トレーニング法としては、「音読筆写」「ディクテーション」「シャドーイング」「Listen&Repeat」「スラッシュ・ライティング」などが紹介されている。

いや、公式問題集が単なる腕試しだなんて、ほんと勿体ないですわよ奥さん。1テストあたり、1,500円もするのに1回しか使わないなんて。

実際、この2~3年『新公式問題集』シリーズ6冊をトレーニングの素材として筆写とシャドーイングとディクテーションをやりまくったところ、925点まで到達した私が言うんだから間違いない。というか、みんな普段何を使って勉強してるんだろう。マジで知りたい。
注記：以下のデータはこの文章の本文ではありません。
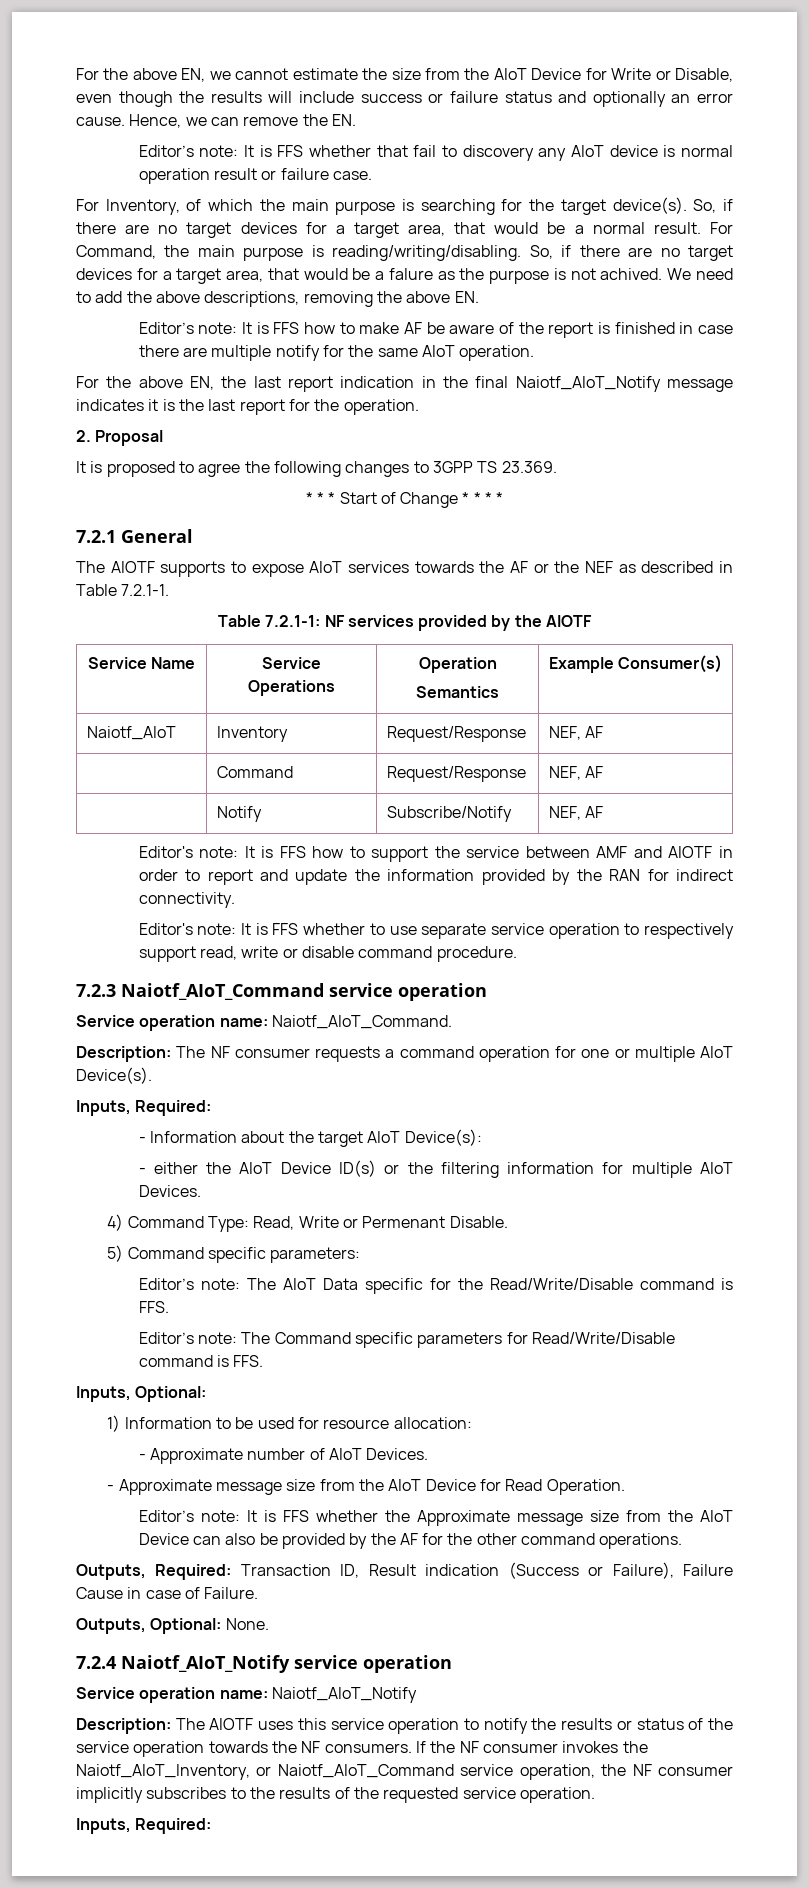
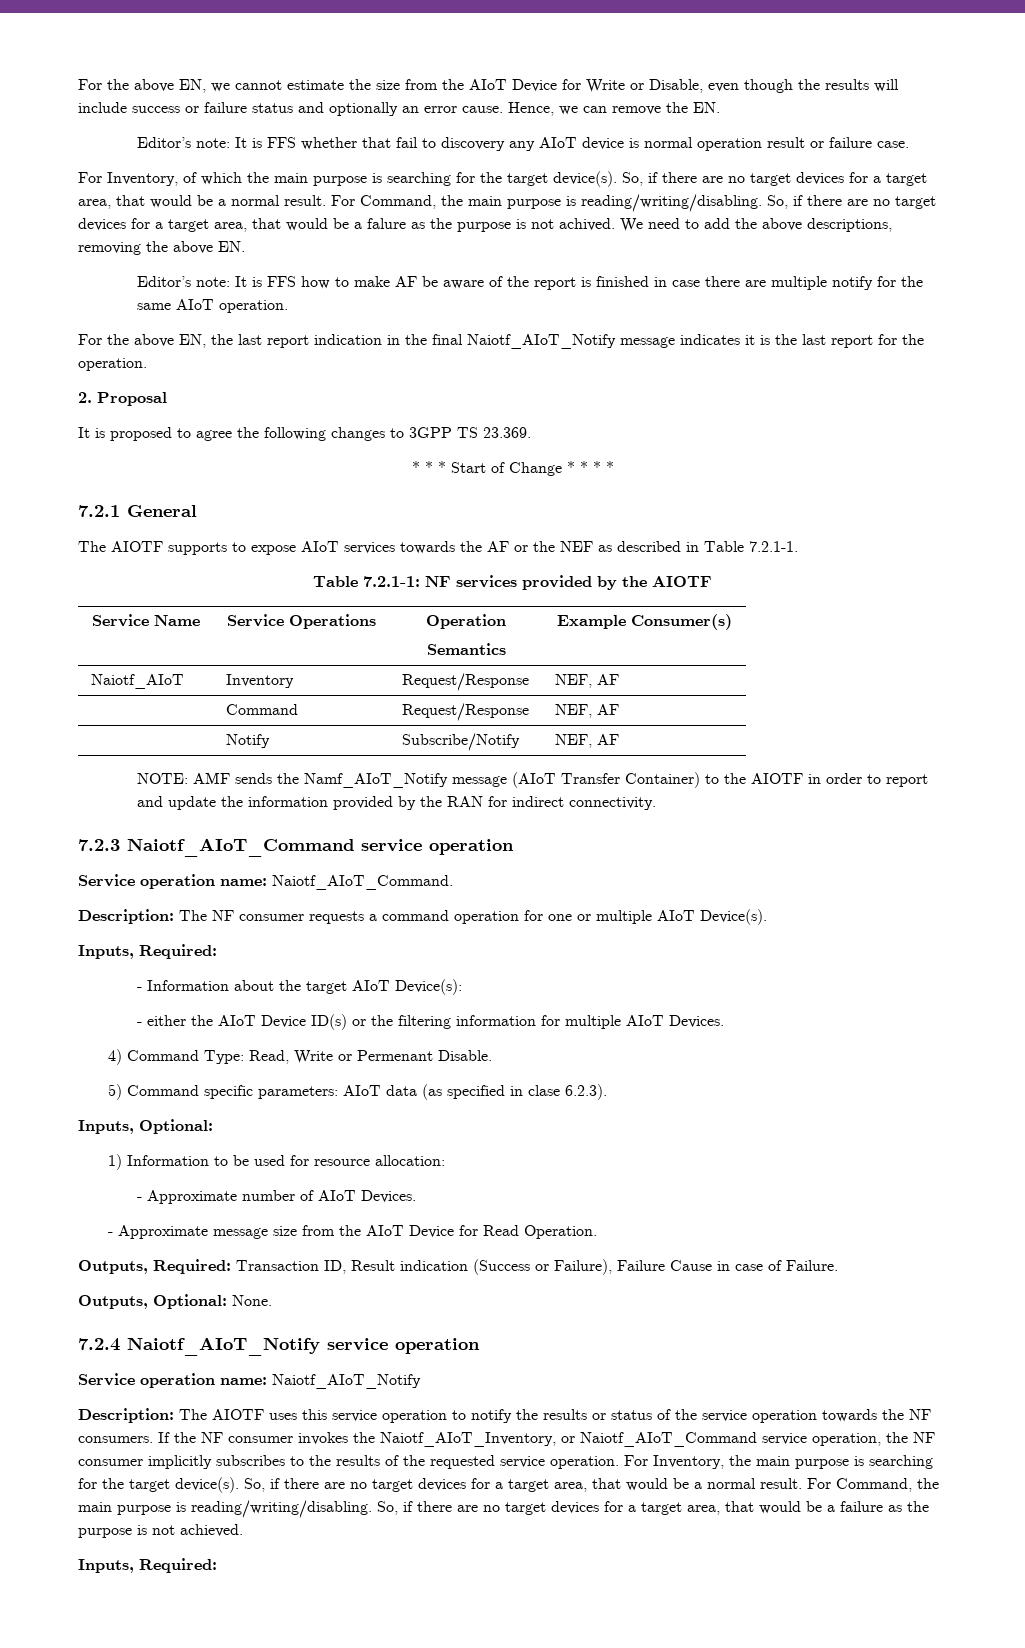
- Editor's note: It is FFS how to support the service between AMF and AIOTF in order to report and update the information provided by the RAN for indirect connectivity.
+ NOTE: AMF sends the Namf_AIoT_Notify message (AIoT Transfer Container) to the AIOTF in order to report and update the information provided by the RAN for indirect connectivity.
- Editor's note: It is FFS whether to use separate service operation to respectively support read, write or disable command procedure.
- 5) Command specific parameters:
- Editor’s note: The AIoT Data specific for the Read/Write/Disable command is FFS.
- Editor’s note: The Command specific parameters for Read/Write/Disable command is FFS.
+ 5) Command specific parameters: AIoT data (as specified in clase 6.2.3).
- Editor’s note: It is FFS whether the Approximate message size from the AIoT Device can also be provided by the AF for the other command operations.
+ For Inventory, the main purpose is searching for the target device(s). So, if there are no target devices for a target area, that would be a normal result. For Command, the main purpose is reading/writing/disabling. So, if there are no target devices for a target area, that would be a failure as the purpose is not achieved.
ということで、これまで公式問題集の使い方が分からなかった人には、ぜひおすすめしたい1冊なのだが、注意点がひとつ。

本書は「新形式対応編」として、リニューアルにあたっての変更点が解説されていたり、サンプルとして掲載されている問題が新形式だったりはするもの、あくまでも公式問題集を素材に英語のトレーニングをしましょう、という本。新形式問題の攻略法を教えてくれる本ではない

3人の会話はこう聴け!とか、図表問題はまずここを読め!とか、3パッセージ問題は全部読むな!というテクニックが知りたい人は、いずれ誰かがそういうコンテンツを出すかもしれないので、それを待った方がいいだろう。

まあ、千田さんも、多くのTOEIC講師の皆さんも、「小手先のテクニックでは通用しなくなる」と言っているので、まっとうに勉強した方が近道だと思うけどね。